• **Task description**
What you produce should be the lines from the line containing "Primas Netas Retenidas | Total B+V+S Jun." through the last line below, both ends included, reproduced exactly and without pictures.

(Before-and-after change records)
:::::
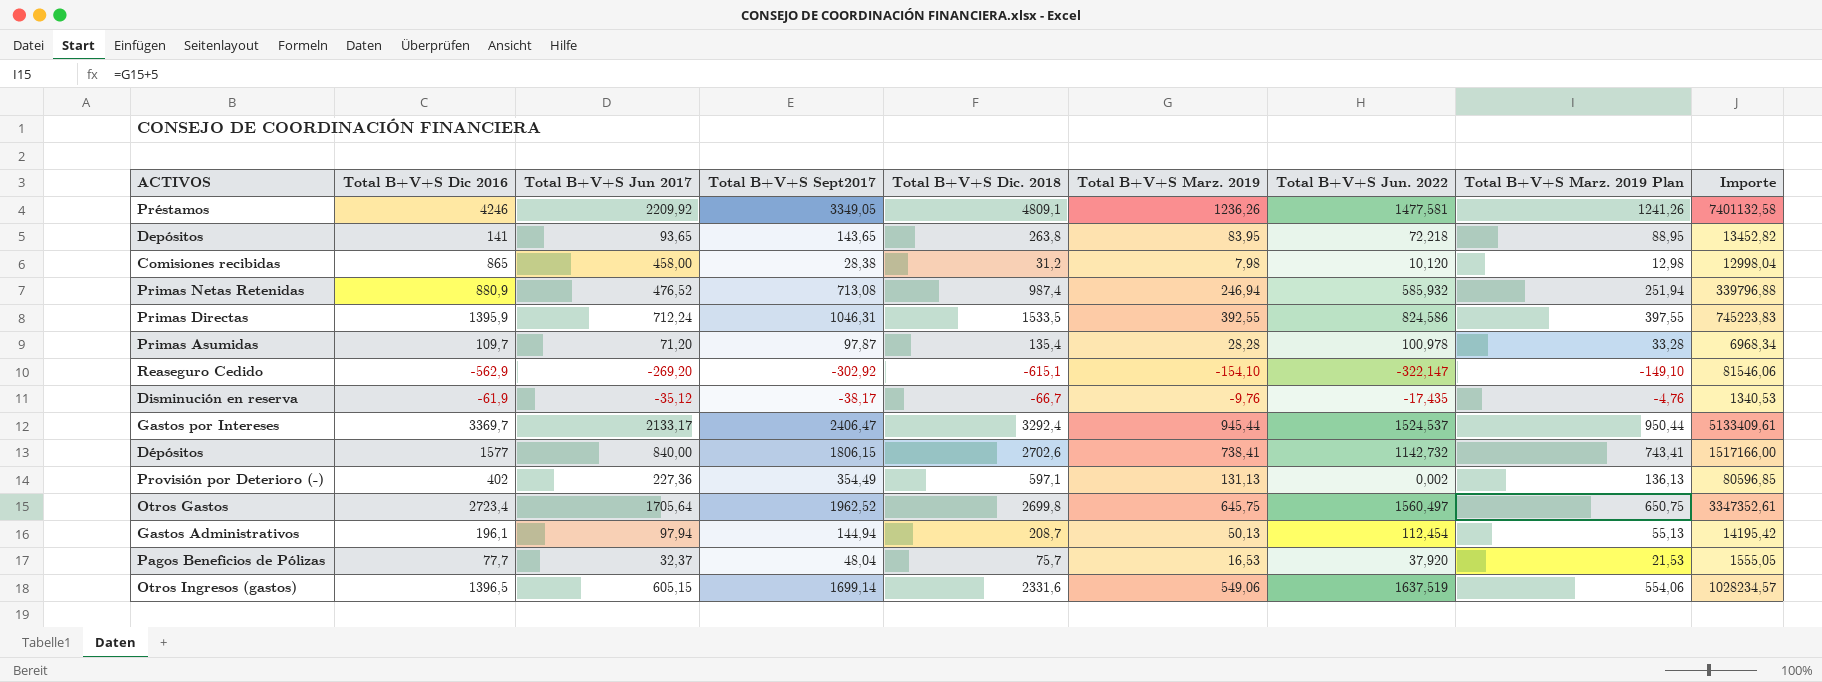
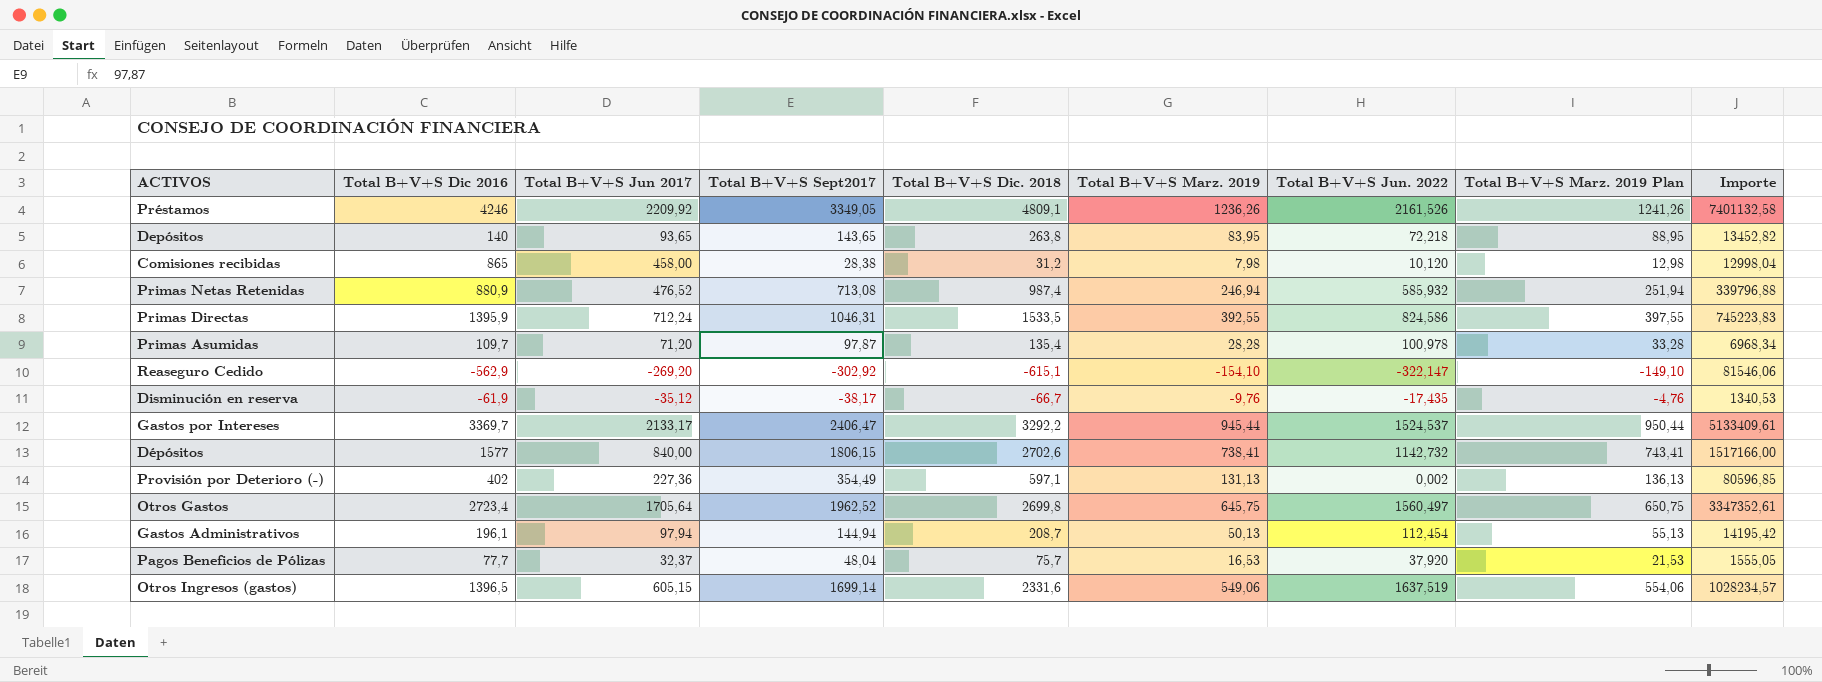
Préstamos | Total B+V+S Jun. 2022: 1477,581 -> 2161,526
Depósitos | Total B+V+S Dic 2016: 141 -> 140
Gastos por Intereses | Total B+V+S Dic. 2018: 3292,4 -> 3292,2

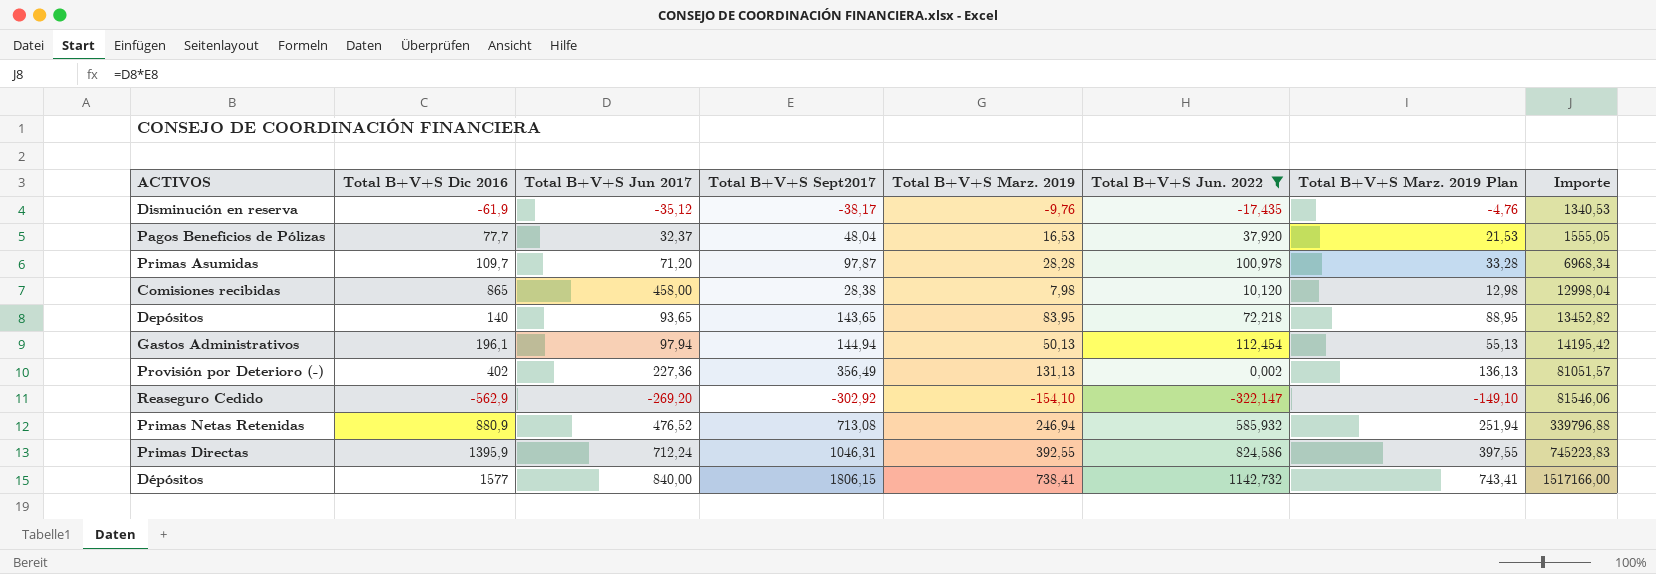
filter: none -> Total B+V+S Jun. 2022 <= 1142,732
row order: none -> Importe ascending
column Total B+V+S Dic. 2018 | position: 5 -> none
Provisión por Deterioro (-) | Total B+V+S Sept2017: 354,49 -> 356,49
Provisión por Deterioro (-) | Importe: 80596,85 -> 81051,57

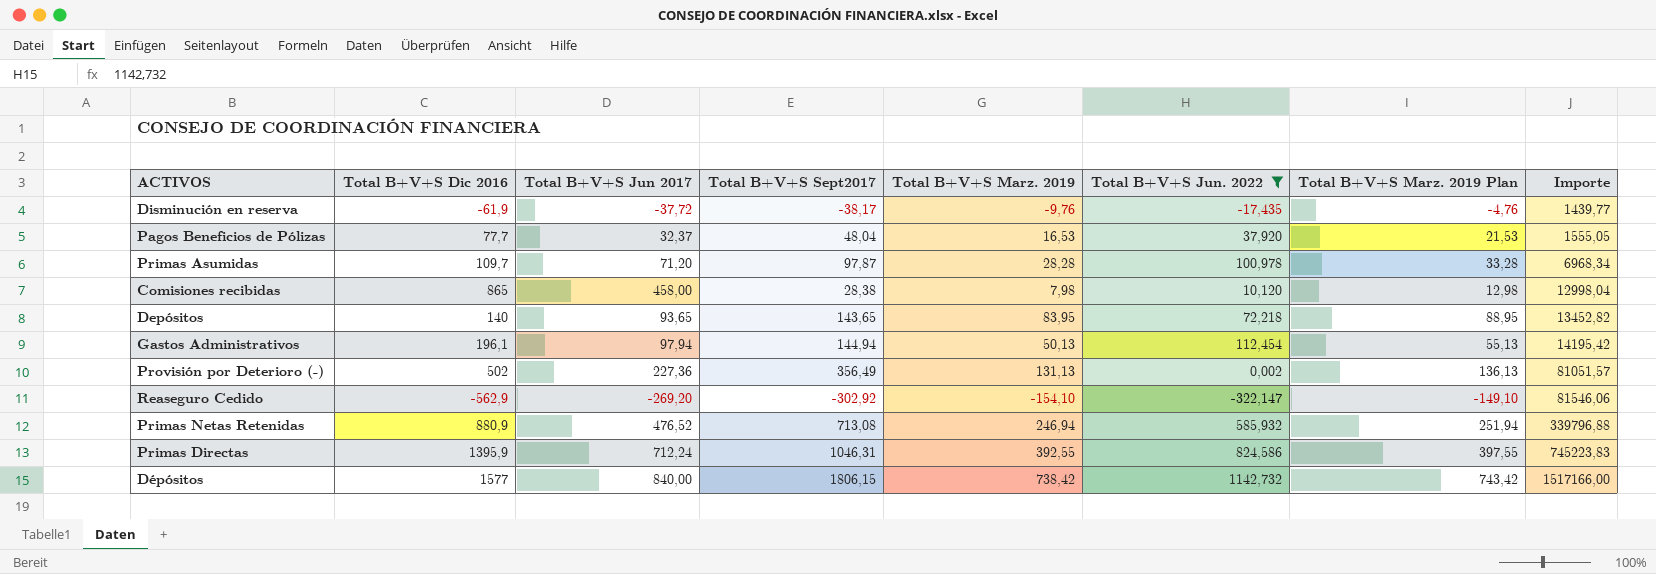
Disminución en reserva | Total B+V+S Jun 2017: -35,12 -> -37,72
Disminución en reserva | Importe: 1340,53 -> 1439,77
Provisión por Deterioro (-) | Total B+V+S Dic 2016: 402 -> 502
Dépósitos | Total B+V+S Marz. 2019: 738,41 -> 738,42
Dépósitos | Total B+V+S Marz. 2019 Plan: 743,41 -> 743,42

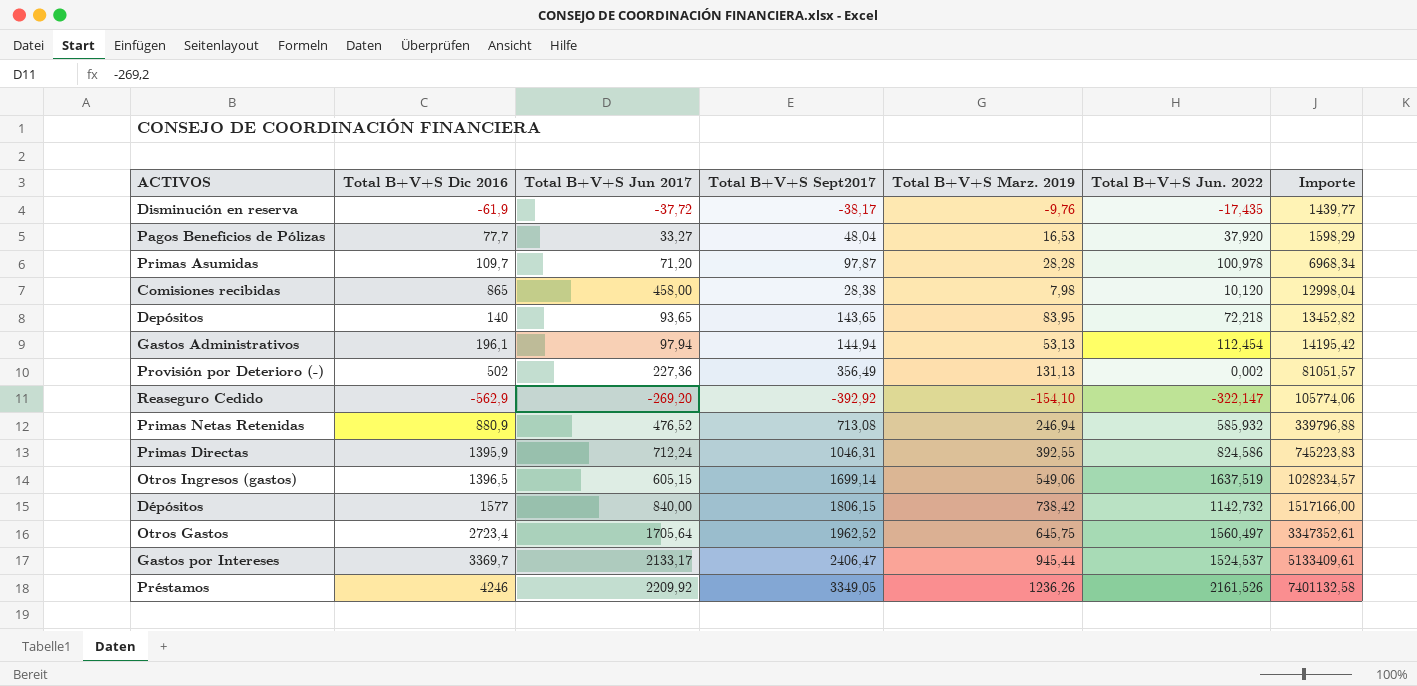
filter: Total B+V+S Jun. 2022 <= 1142,732 -> none
column Total B+V+S Marz. 2019 Plan | formula: [Total B+V+S Marz. 2019] + 5 -> none
Pagos Beneficios de Pólizas | Total B+V+S Jun 2017: 32,37 -> 33,27
Pagos Beneficios de Pólizas | Importe: 1555,05 -> 1598,29
Gastos Administrativos | Total B+V+S Marz. 2019: 50,13 -> 53,13
Reaseguro Cedido | Total B+V+S Sept2017: -302,92 -> -392,92
Reaseguro Cedido | Importe: 81546,06 -> 105774,06

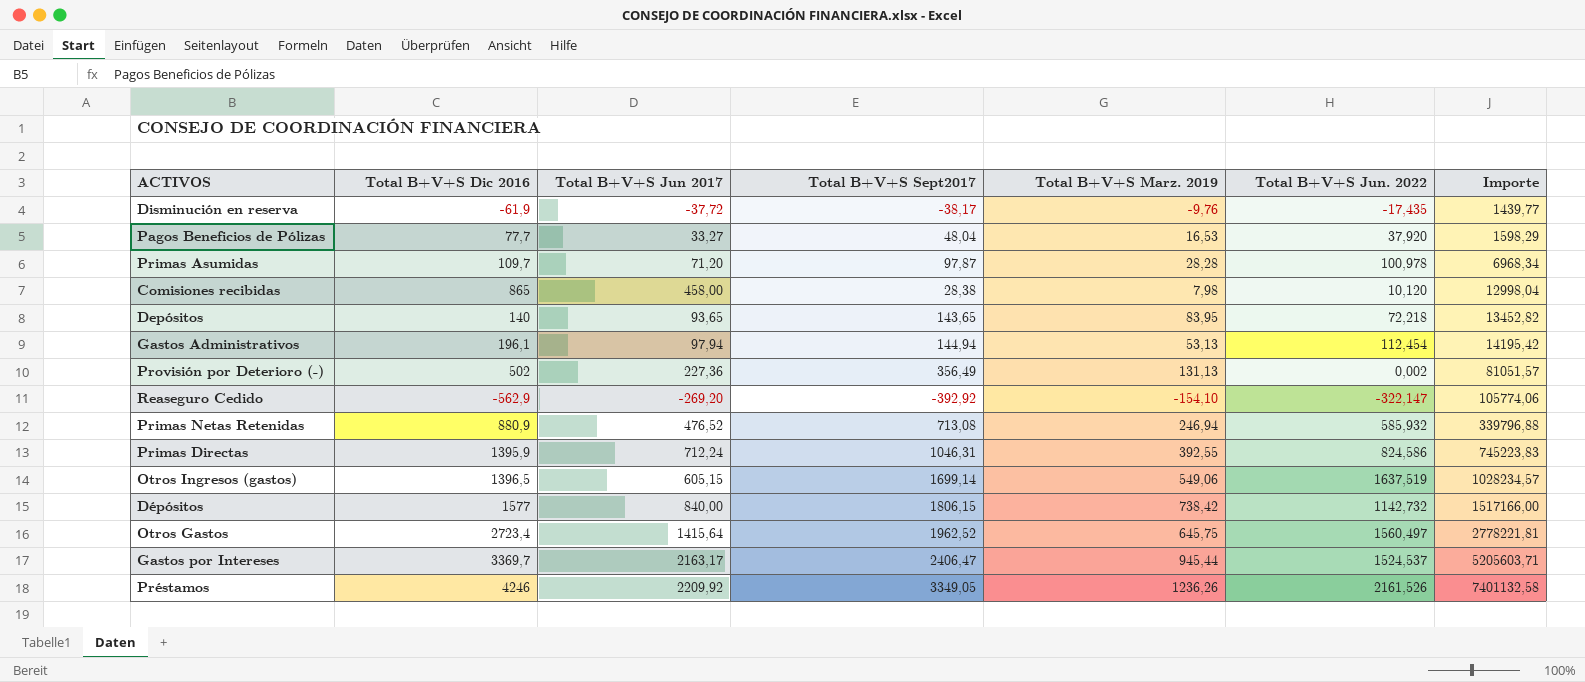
Otros Gastos | Total B+V+S Jun 2017: 1705,64 -> 1415,64
Otros Gastos | Importe: 3347352,61 -> 2778221,81
Gastos por Intereses | Total B+V+S Jun 2017: 2133,17 -> 2163,17
Gastos por Intereses | Importe: 5133409,61 -> 5205603,71

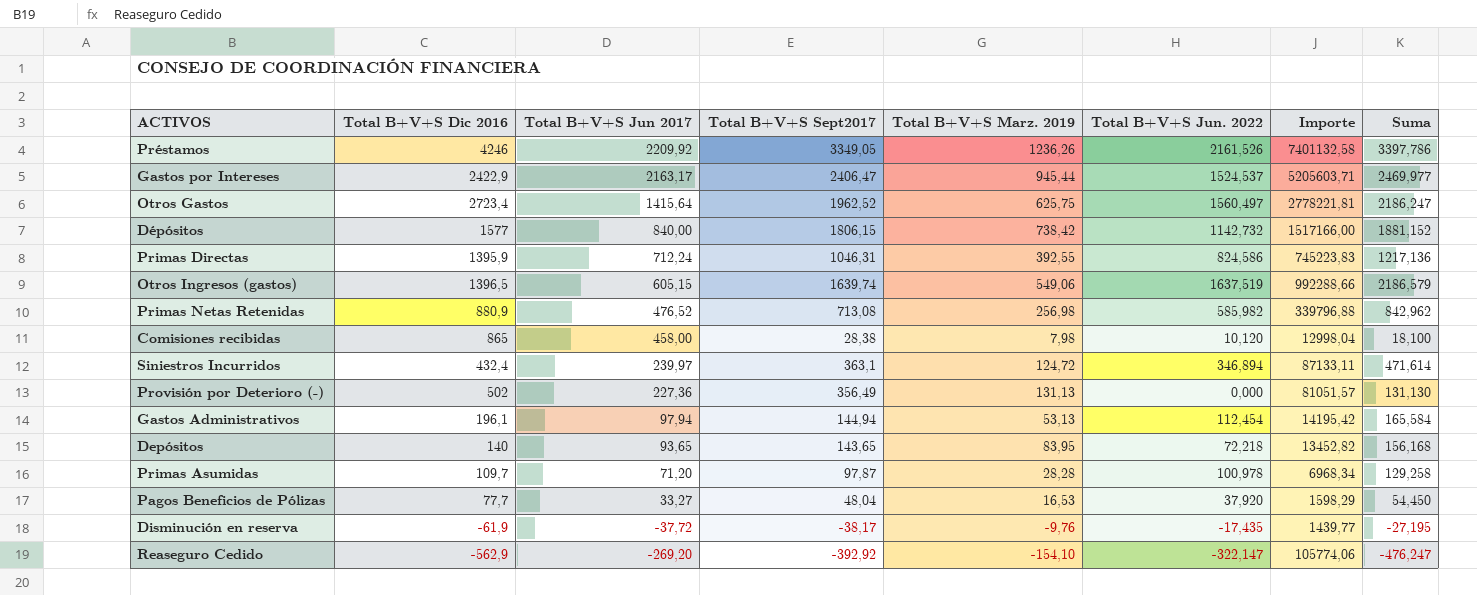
row order: Importe ascending -> Total B+V+S Jun 2017 descending
column Suma | formula: none -> [Total B+V+S Marz. 2019] + [Total B+V+S Jun. 2022]
Gastos por Intereses | Total B+V+S Dic 2016: 3369,7 -> 2422,9
Otros Gastos | Total B+V+S Marz. 2019: 645,75 -> 625,75
Otros Ingresos (gastos) | Total B+V+S Sept2017: 1699,14 -> 1639,74
Otros Ingresos (gastos) | Importe: 1028234,57 -> 992288,66
Primas Netas Retenidas | Total B+V+S Marz. 2019: 246,94 -> 256,98
Primas Netas Retenidas | Total B+V+S Jun. 2022: 585,932 -> 585,982
row Siniestros Incurridos: none -> 432,4 | 239,97 | 363,1 | 124,72 | 346,894 | 87133,11 | 471,614
Provisión por Deterioro (-) | Total B+V+S Jun. 2022: 0,002 -> 0,000

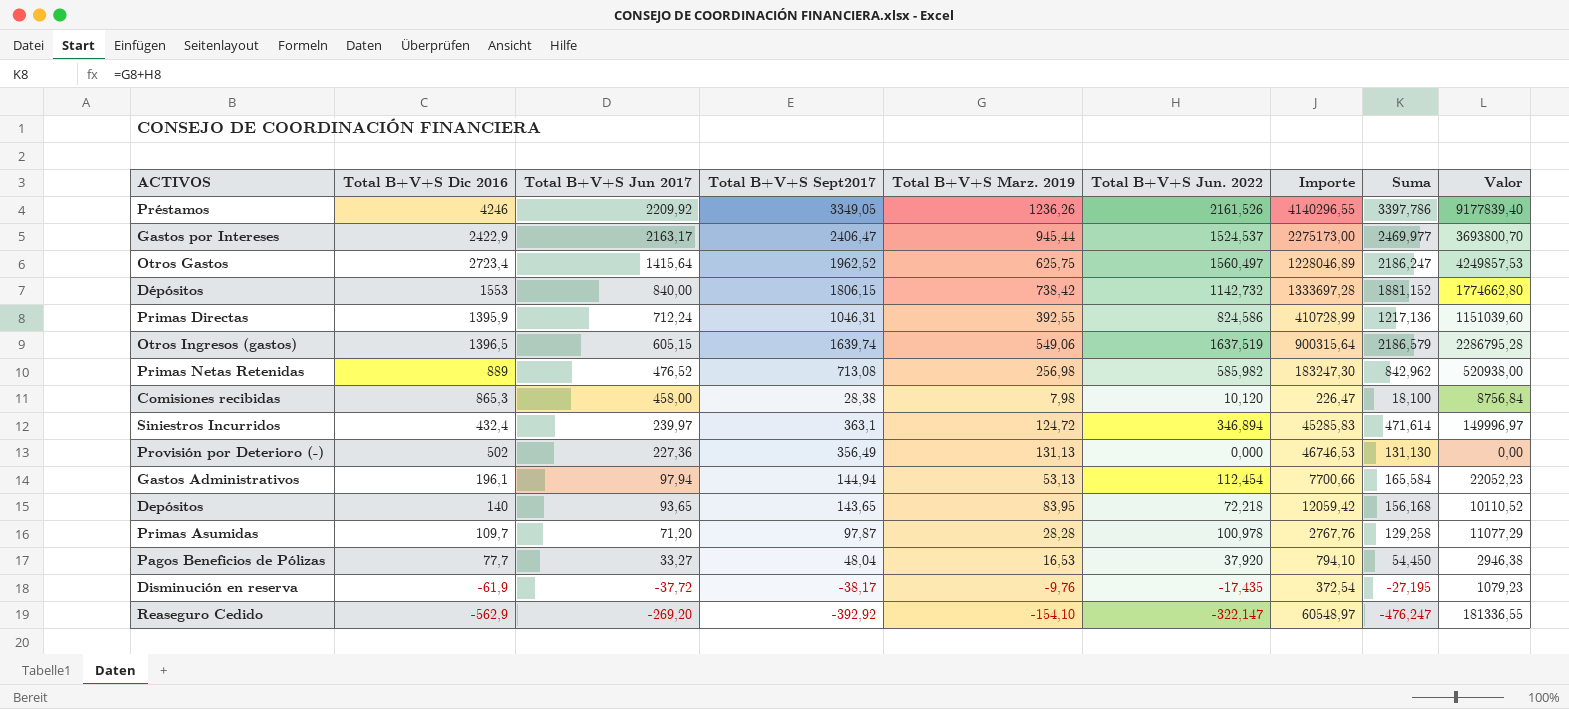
column Importe | formula: [Total B+V+S Jun 2017] * [Total B+V+S Sept2017] -> [Total B+V+S Sept2017] * [Total B+V+S Marz. 2019]
column Valor | formula: none -> [Total B+V+S Dic 2016] * [Total B+V+S Jun. 2022]
Dépósitos | Total B+V+S Dic 2016: 1577 -> 1553
Primas Netas Retenidas | Total B+V+S Dic 2016: 880,9 -> 889
Comisiones recibidas | Total B+V+S Dic 2016: 865 -> 865,3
:::::
• **Result of the exercise**
Primas Netas Retenidas | Total B+V+S Jun. 2022: 585,932 -> 585,982
row Siniestros Incurridos: none -> 432,4 | 239,97 | 363,1 | 124,72 | 346,894 | 87133,11 | 471,614
Provisión por Deterioro (-) | Total B+V+S Jun. 2022: 0,002 -> 0,000

column Importe | formula: [Total B+V+S Jun 2017] * [Total B+V+S Sept2017] -> [Total B+V+S Sept2017] * [Total B+V+S Marz. 2019]
column Valor | formula: none -> [Total B+V+S Dic 2016] * [Total B+V+S Jun. 2022]
Dépósitos | Total B+V+S Dic 2016: 1577 -> 1553
Primas Netas Retenidas | Total B+V+S Dic 2016: 880,9 -> 889
Comisiones recibidas | Total B+V+S Dic 2016: 865 -> 865,3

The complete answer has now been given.